Erwin Denissen · Post by **Erwin Denissen** » Mon Aug 04, 2008 1:04 pm

Bhikkhu Pesala wrote:The following accents are needed to cover most languages. (Source: Letter Database).

It seems I need to add 14 more characters (A, E, a, e with ogonek, and C, N, S, Z, c, n, s, z with acute and Z, z with dot above) to include all required characters for Polish. I might just ask the two Polish customers for their opinion about what characters they consider important.

Ludwik · Post by **Ludwik** » Mon Aug 04, 2008 1:58 pm

Erwin Denissen wrote:2 paid customers from Poland so far.

I am one of them.
I need: ą Ą ć Ć ę Ę ł Ł ń Ń ó Ó ś Ś ź Ź ż Ż

Erwin Denissen · Post by **Erwin Denissen** » Mon Aug 04, 2008 3:17 pm

Hi Ludwik,

Thanks for your fast response!

Now with the required Polish characters I have 123 characters, but there is only room for 110 characters. So some won't make it into the final template.

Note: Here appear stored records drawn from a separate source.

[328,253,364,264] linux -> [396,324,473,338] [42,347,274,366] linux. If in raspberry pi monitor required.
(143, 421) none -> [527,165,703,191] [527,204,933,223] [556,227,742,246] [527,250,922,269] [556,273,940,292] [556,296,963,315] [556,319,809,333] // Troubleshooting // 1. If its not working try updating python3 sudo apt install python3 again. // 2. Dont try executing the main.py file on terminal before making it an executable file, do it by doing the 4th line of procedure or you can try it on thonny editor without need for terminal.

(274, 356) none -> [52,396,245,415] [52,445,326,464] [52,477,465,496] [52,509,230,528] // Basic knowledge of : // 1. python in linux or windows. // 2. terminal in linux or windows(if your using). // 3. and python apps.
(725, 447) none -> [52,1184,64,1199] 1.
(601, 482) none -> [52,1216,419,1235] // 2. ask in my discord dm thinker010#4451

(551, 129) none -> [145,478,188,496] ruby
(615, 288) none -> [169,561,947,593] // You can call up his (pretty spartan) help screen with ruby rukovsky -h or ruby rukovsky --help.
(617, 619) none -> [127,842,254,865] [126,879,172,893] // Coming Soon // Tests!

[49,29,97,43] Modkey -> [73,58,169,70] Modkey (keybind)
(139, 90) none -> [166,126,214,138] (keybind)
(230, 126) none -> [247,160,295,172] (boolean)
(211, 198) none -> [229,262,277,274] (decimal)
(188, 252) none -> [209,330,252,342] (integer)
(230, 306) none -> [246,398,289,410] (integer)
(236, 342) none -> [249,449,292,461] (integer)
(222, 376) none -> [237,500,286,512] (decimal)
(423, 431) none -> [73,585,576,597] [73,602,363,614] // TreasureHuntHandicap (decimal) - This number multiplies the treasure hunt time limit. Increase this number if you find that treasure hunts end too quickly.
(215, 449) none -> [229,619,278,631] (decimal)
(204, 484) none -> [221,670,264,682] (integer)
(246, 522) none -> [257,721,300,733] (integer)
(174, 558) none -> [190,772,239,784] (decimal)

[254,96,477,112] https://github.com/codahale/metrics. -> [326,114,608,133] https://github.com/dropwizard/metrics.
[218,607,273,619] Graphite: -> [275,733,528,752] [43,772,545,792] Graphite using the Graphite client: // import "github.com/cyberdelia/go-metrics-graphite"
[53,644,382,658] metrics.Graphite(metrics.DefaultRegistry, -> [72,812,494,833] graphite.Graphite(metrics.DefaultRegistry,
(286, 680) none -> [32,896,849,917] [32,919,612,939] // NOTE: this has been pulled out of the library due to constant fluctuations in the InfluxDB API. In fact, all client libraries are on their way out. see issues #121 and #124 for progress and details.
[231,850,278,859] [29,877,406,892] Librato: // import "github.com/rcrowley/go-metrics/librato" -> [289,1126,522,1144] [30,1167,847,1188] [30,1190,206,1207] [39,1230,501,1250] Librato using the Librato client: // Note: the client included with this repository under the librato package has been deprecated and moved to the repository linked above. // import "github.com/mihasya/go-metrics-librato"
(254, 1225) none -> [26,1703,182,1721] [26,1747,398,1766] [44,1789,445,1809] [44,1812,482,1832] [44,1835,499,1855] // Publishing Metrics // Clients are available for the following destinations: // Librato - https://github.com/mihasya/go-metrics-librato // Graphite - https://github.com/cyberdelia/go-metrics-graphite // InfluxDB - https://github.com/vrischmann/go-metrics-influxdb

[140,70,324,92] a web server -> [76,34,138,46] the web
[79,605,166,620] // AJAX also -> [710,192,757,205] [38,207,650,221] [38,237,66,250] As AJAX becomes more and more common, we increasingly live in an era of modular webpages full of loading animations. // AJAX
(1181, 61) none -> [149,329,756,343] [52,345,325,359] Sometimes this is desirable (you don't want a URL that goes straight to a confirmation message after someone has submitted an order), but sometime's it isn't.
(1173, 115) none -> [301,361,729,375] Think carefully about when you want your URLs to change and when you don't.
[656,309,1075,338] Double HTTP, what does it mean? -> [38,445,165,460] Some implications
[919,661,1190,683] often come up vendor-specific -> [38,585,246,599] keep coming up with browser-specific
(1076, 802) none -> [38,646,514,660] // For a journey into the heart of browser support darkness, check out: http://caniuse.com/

I think these should stay:
¿¡ are used in the Spanish language
² for example square meter: m²
³ for example cubic meter: m³
«» are guillemets. the right one is also used on web pages as an arrow

Characters that could be removed:
¦ the broken bar is rarely used, so could be excluded
¬ not sign, might be excluded
× mathematical symbol (multiplication)
÷ mathematical symbol (division)
¤ currency symbol, used rarely, so could be excluded (but not likely as it is on the first page!)
º Masculine ordinal indicator, used in Spanish language
ª Feminine ordinal indicator, used in Spanish language
¹ superscript 1
¥ Yen sign (the only non Latin character?)
¼½¾ if necessary these will be excluded as well
- soft hyphen
¯ Macron
¨ Diaeresis
´ Acute accent
· Middle dot
¸ Cedilla

Erwin Denissen · Post by **Erwin Denissen** » Tue Aug 05, 2008 9:15 am

The latest version of the second template includes the following characters:
ÀÁÂÃÄÅĄÇĆĈ
ÈÉÊËĔĜĤÌÍÎ
ÏĴŁŃÑÒÓÔÕÖ
ØŚŜŠÙÚÛÜŬÝ
ŸŹŻŽàáâãäå
ąçćĉèéêëęƒ
ĝĥıìíîïĵłń
ñòóôõöøśŝš
ùúûüŭýÿźżž
ÆŒÐÞßæœðþµ
¿¡¼½¾«»¬²³

It covers:
English
German
Dutch
French
Italian
Swedish
Czech
Norwegian
Danish
Polish
Spanish
Portuguese
Basque
Estonian
Faeroese
Frisian
Irish
Galician
Hungarian
Icelandic
Albanian
Esperanto

I'm happy with this additional character set, so unless I receive additional suggestions, this will be it.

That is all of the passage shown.